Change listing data
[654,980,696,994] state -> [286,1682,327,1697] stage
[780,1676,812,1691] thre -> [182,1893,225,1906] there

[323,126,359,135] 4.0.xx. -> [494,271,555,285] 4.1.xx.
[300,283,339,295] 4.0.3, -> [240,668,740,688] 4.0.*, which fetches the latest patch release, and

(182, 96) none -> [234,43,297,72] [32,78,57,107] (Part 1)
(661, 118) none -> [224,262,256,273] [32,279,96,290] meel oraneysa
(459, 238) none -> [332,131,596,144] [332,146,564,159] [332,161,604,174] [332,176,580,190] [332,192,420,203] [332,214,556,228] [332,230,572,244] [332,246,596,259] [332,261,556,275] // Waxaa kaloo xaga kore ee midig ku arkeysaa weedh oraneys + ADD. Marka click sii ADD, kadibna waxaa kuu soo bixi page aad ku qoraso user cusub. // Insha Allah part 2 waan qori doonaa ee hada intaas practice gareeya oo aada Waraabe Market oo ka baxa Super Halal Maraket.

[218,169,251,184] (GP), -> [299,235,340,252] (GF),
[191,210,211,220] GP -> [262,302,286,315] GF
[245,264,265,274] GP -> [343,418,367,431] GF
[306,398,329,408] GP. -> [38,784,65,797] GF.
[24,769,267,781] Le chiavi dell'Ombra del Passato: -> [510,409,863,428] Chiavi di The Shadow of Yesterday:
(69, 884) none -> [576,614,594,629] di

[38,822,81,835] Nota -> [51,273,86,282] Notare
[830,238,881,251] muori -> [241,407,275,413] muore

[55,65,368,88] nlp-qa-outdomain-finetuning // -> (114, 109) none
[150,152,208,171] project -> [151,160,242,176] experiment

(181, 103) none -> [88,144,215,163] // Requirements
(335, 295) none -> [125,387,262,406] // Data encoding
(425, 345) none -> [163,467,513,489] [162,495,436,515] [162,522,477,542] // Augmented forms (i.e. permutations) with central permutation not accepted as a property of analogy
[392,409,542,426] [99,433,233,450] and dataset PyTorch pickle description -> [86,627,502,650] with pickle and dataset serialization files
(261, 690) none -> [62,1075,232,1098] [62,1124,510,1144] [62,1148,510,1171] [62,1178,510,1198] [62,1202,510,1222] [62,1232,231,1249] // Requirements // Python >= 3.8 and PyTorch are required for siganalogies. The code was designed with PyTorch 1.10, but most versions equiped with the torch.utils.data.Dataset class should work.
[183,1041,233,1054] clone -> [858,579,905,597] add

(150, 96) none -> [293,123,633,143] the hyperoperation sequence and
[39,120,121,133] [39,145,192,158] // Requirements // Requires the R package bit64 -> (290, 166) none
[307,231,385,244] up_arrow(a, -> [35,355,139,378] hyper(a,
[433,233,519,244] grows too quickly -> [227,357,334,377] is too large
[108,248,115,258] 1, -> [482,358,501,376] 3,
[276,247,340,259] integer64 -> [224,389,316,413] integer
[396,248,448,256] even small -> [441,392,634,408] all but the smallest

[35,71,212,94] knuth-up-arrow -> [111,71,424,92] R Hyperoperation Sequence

### What is needed
From the records above, pick out and copy each line holding the word "PyTorch".

### Output of the task
[392,409,542,426] [99,433,233,450] and dataset PyTorch pickle description -> [86,627,502,650] with pickle and dataset serialization files
(261, 690) none -> [62,1075,232,1098] [62,1124,510,1144] [62,1148,510,1171] [62,1178,510,1198] [62,1202,510,1222] [62,1232,231,1249] // Requirements // Python >= 3.8 and PyTorch are required for siganalogies. The code was designed with PyTorch 1.10, but most versions equiped with the torch.utils.data.Dataset class should work.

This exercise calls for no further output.